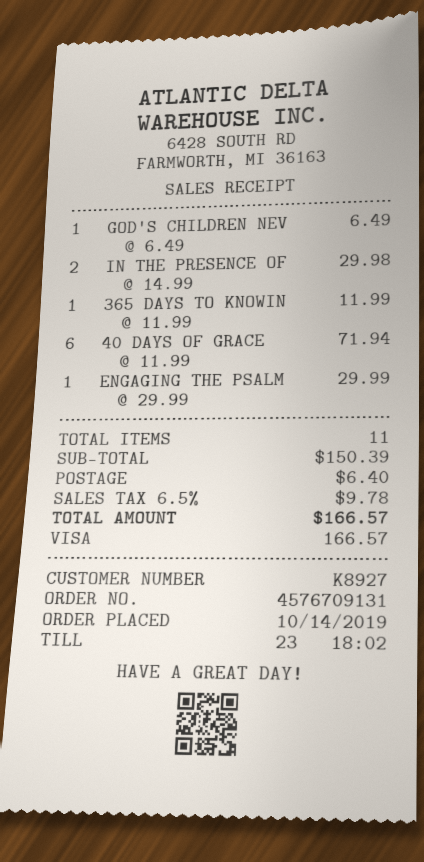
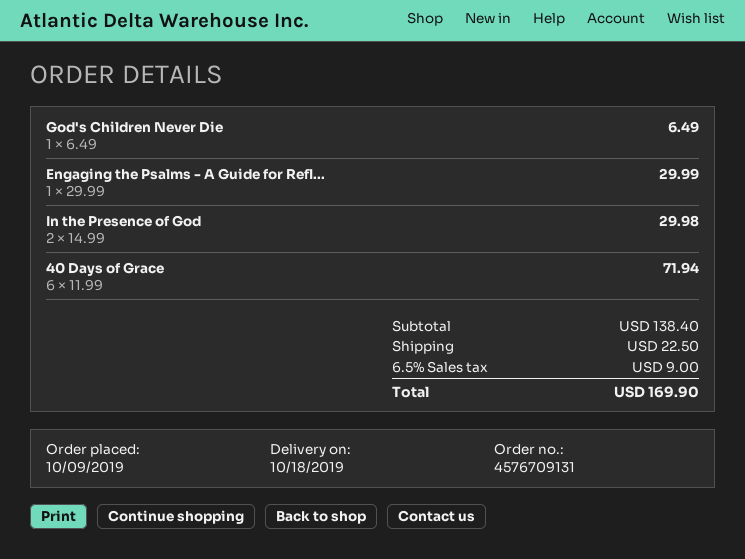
order date: 2019-10-14 -> 2019-10-09
365 DAYS TO KNOWIN: 1 x 11.99 = 11.99 -> none
subtotal: 150.39 -> 138.40
shipping: 6.40 -> 22.50
tax: 6.5% = 9.78 -> 6.5% = 9.00
total: 166.57 -> 169.90

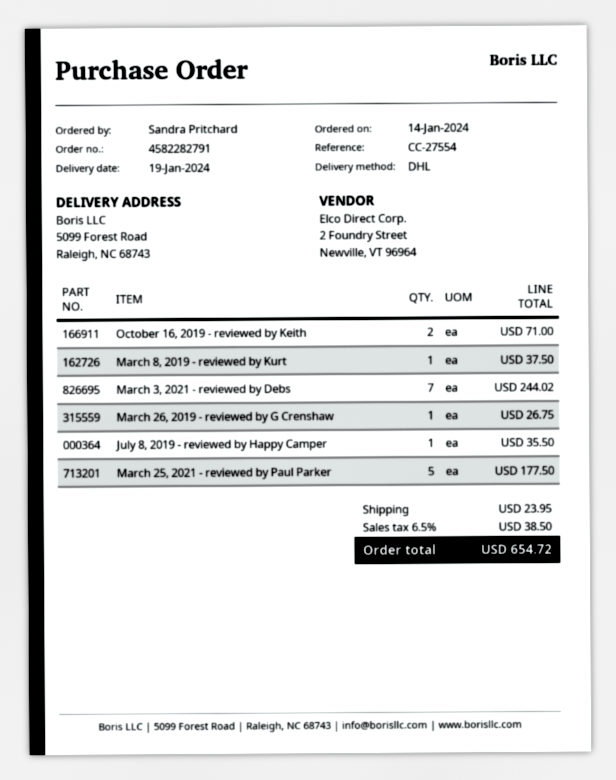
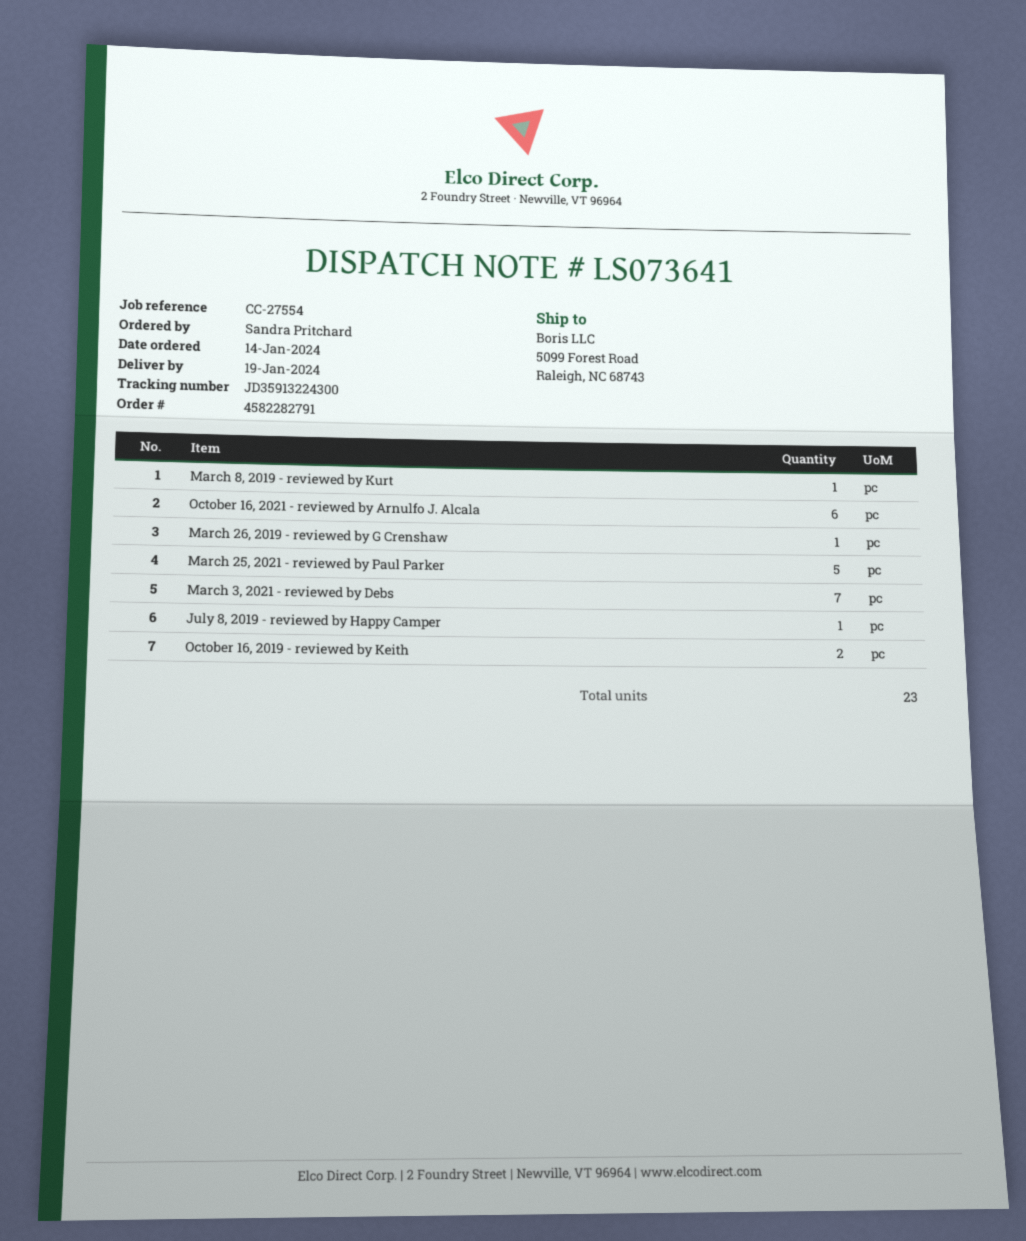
October 16, 2021 - reviewed by Arnulfo J. Alcala: none -> 6

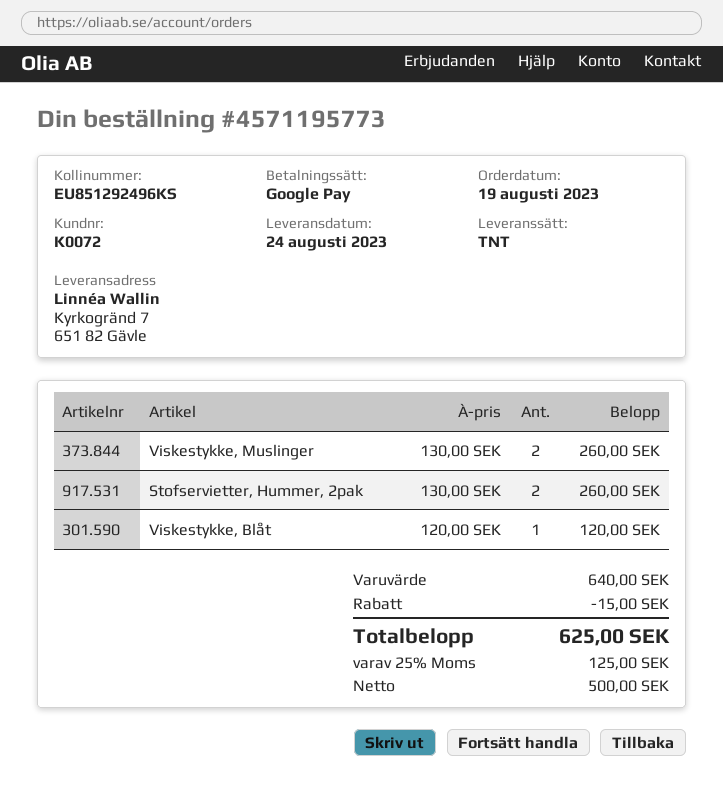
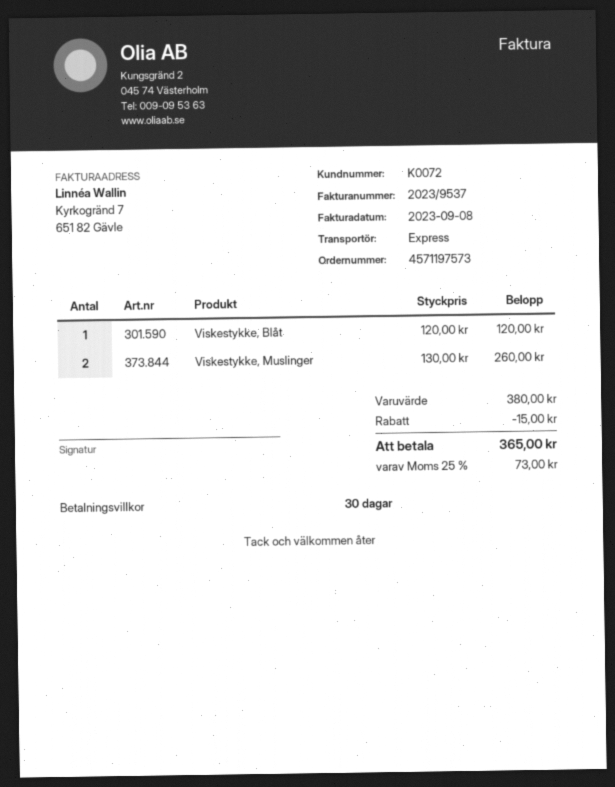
order number: 4571195773 -> 4571197573
shipping method: TNT -> express
Stofservietter, Hummer, 2pak: 2 x 130.00 = 260.00 -> none
subtotal: 640.00 -> 380.00
tax: 25% = 125.00 -> 25% = 73.00
total: 625.00 -> 365.00

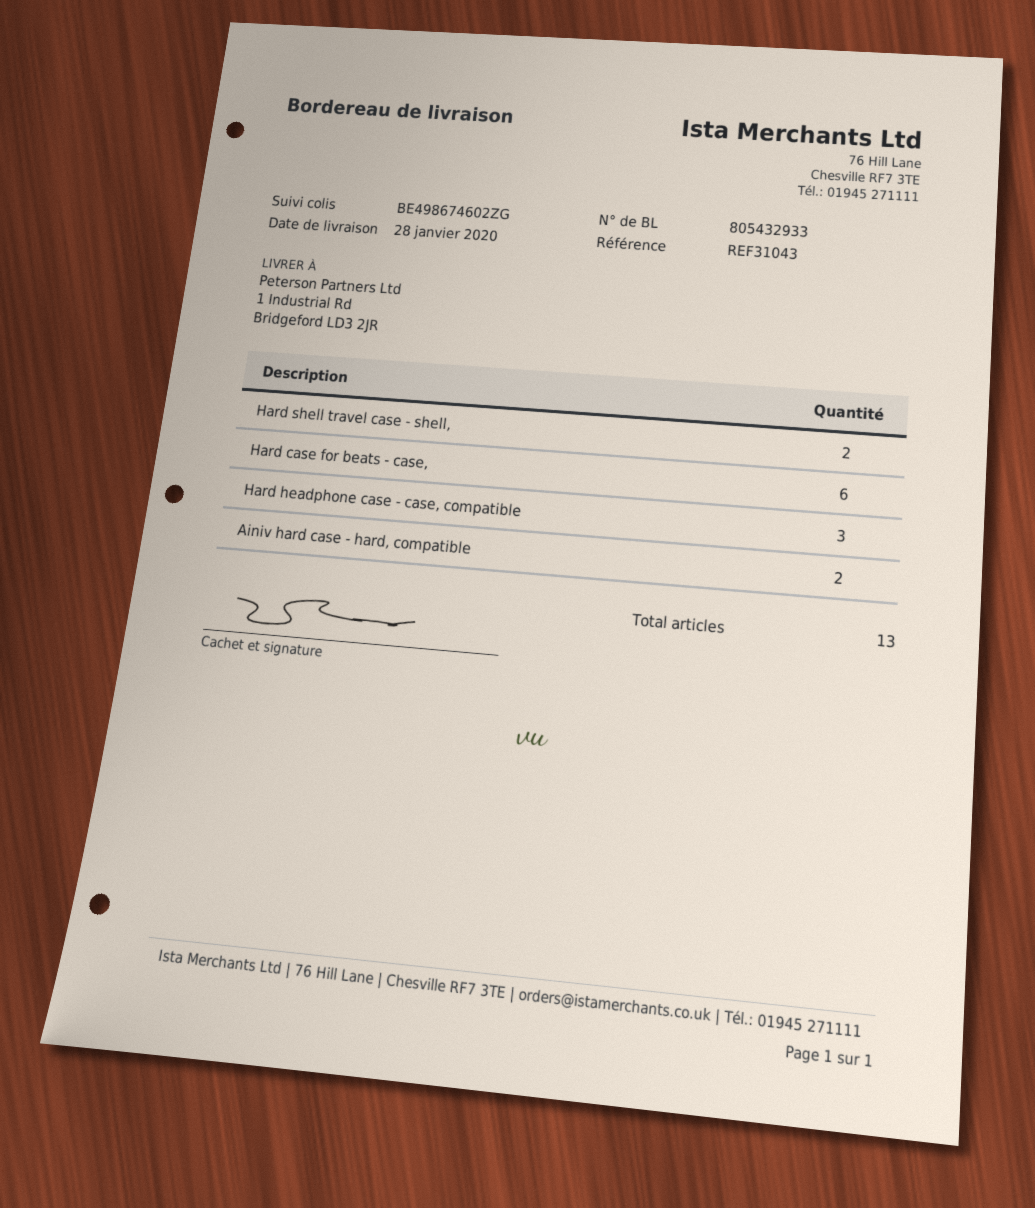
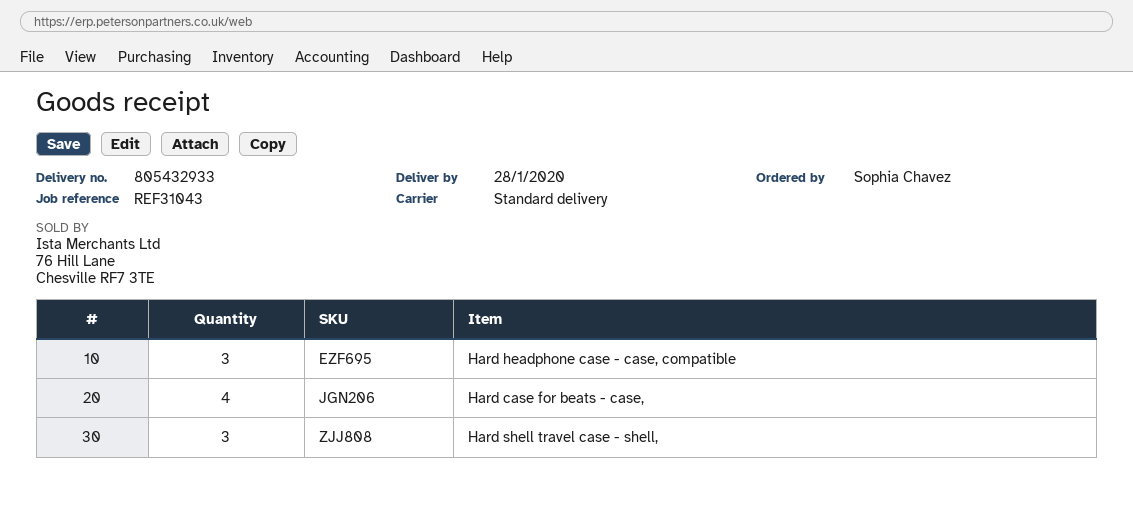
Hard shell travel case - shell,: 2 -> 3
Hard case for beats - case,: 6 -> 4
Ainiv hard case - hard, compatible: 2 -> none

· · · ·

## [Problem]
Write only the number of lines in the data above that include "case".

## [Exercise solution]
3